Il problema infatti quando siamo passati alla TV è che la realtà che mia madre credeva in buona fede sarebbe stata vista nella scatola, era quella di un altro luogo riconoscibile e trasmessa in tempo reale. Oggi sappiamo che con delle immagini di repertorio si può imbastire qualsiasi notizia a prescindere dalla realtà e la TV che prometteva di espandere la nostra sensorialità, invece l'ha repressa, finendo per tradire la verità lontana e falsificare quella vicina. La banda poi delle trasmissioni è aumentata e questo processo di tradimento del vero ha iniziato ad essediare gli spazi domestici e oggi è arrivata ad assediare i corpi.
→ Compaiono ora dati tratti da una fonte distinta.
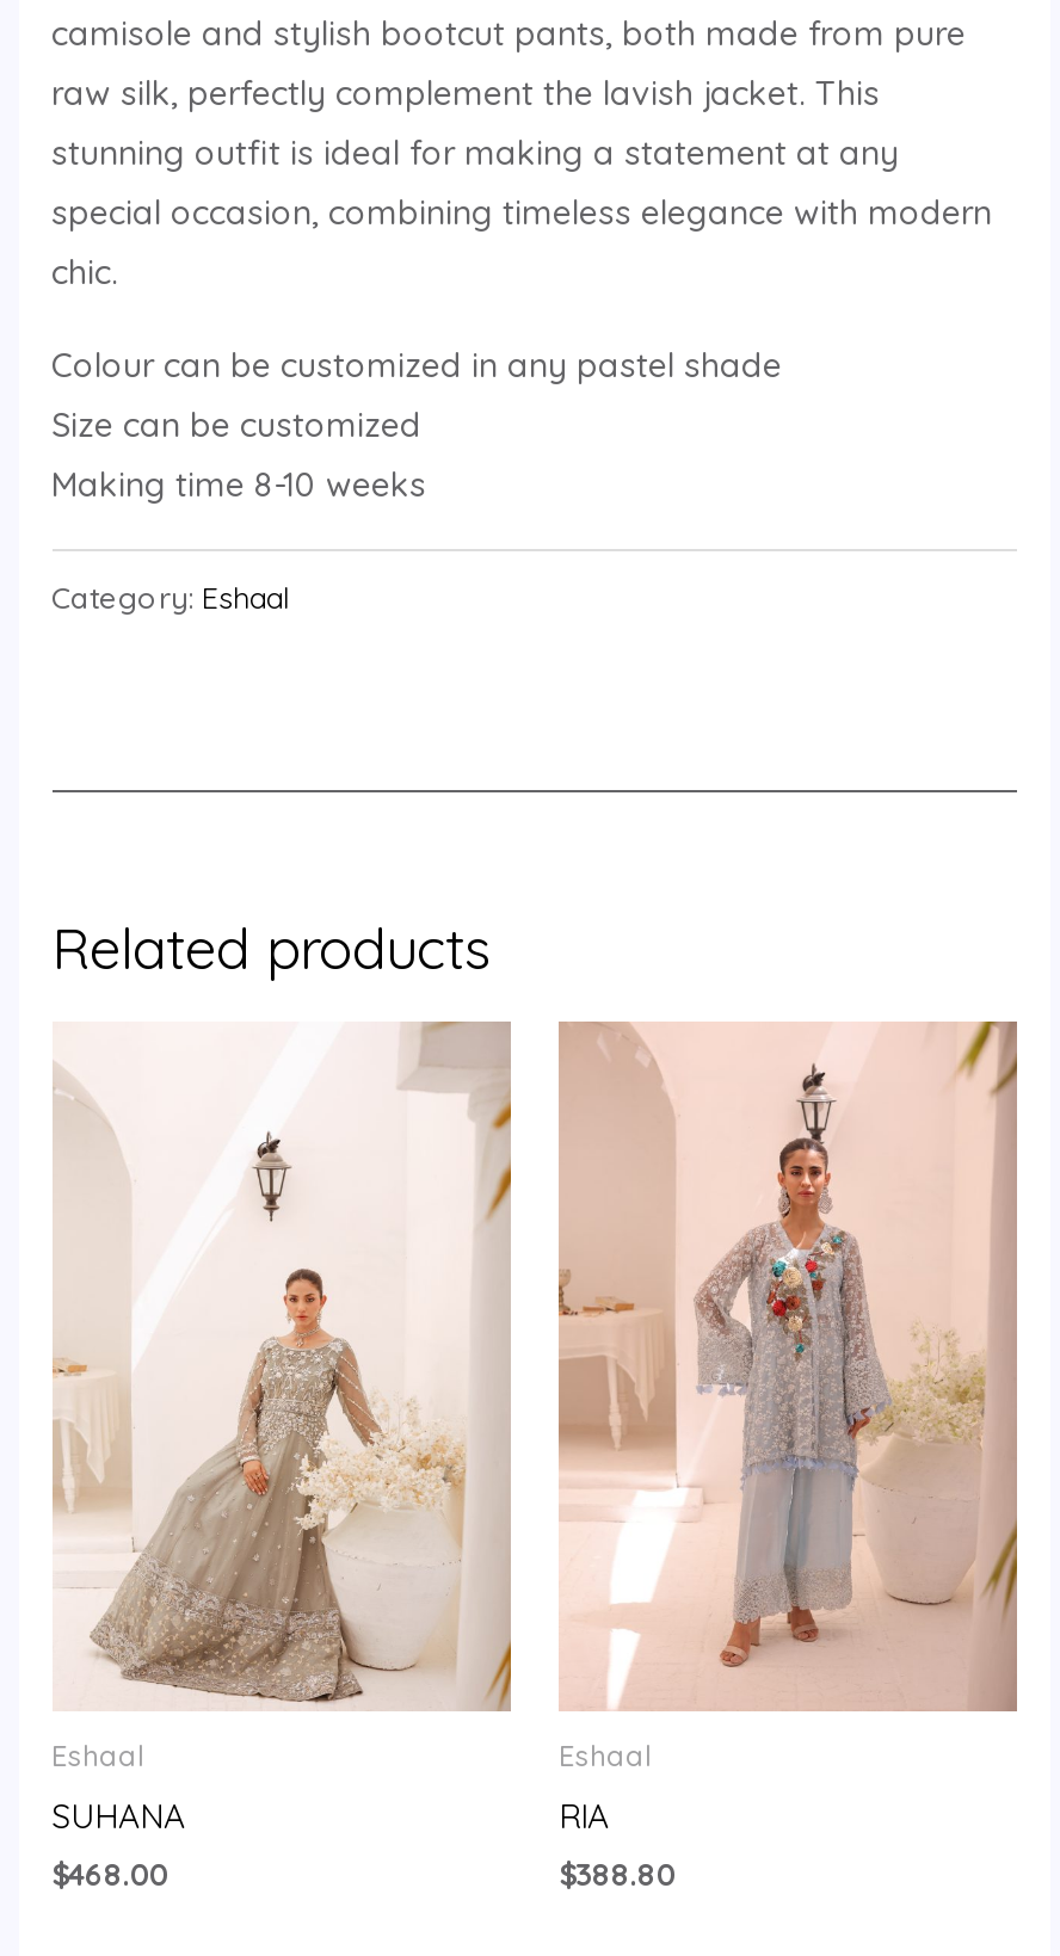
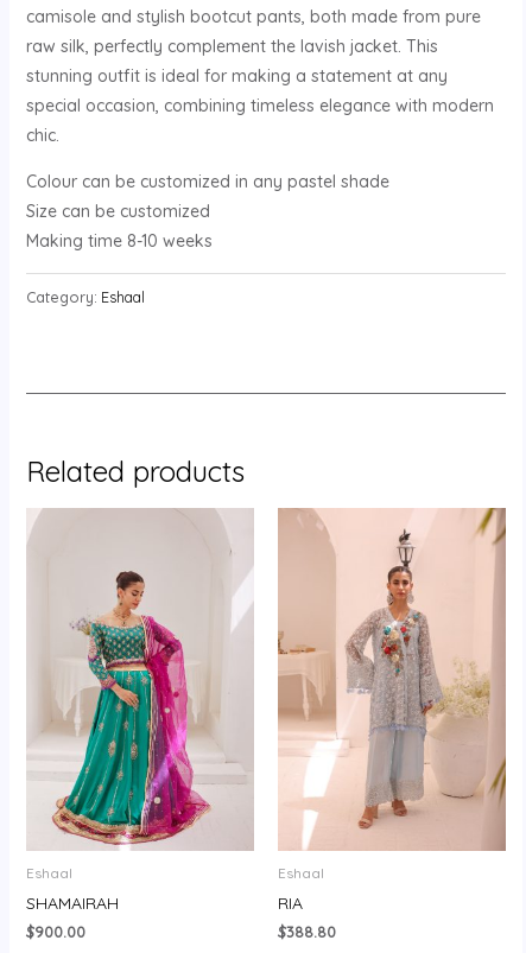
[51,1022,513,1893] [image] | SUHANA | $468.00 -> [26,508,254,941] [image] | SHAMAIRAH | $900.00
Mentre viene promessa la verità fuori sempre più lontana e sempre più irraggiungibile (come la conquista di Marte e poi della Galassia chissà) in cambio viene data falsità sempre più strutturale, sempre più interiore e intima (come il microchip di neuralink).

Devo dire che non sono contro niente, men che meno posso dire tutto ciò come si concretizzerà poi nel tempo. So che Elon Musk in un intervista di Joe Rogan (QUI) stramessa in streaming 2 anni fa, descrive esattamente quello che ho previsto nei primi anni '90 quando parla dell'interfaccia futura tra cervello e macchina: parla di videogame e di come la realtà sarà indistinguibile dallo stimolo che la macchina potrà offrire al cervello.

Io aggiungo oggi un pezzetto che lascio ai vostri commenti: la macchina non ha emozioni e tanto per cominciare la voglia di libertà e indipendenza è unicamente un esigenza emotiva, quindi non mi preoccupa un futuro alla skynet dove un intelligenza artificiale arrivi a decretare la fine dell'umanità, ma il semplice effetto psicotropo che può avere la liberalizzazione totale dell'emozione dentro una prigione digitale.

C'è solo un modo per descriverla: l'Inferno dantesco. Ora, per rilassarci, potremmo anche rileggere "The Hoole Book of Kyng Arthur and of His Noble Knyghtes of The Rounde Table" meglio noto come "La morte di Artù", titolo del XV secolo, per fare i nostri calcoli non su quello che crediamo "fantasia", ma su quello che la fantasia potrebbe essere, nient'altro che visioni più o meno distorte di un tempo che impressioniamo con l'emozione, come una pellicola cinematografica.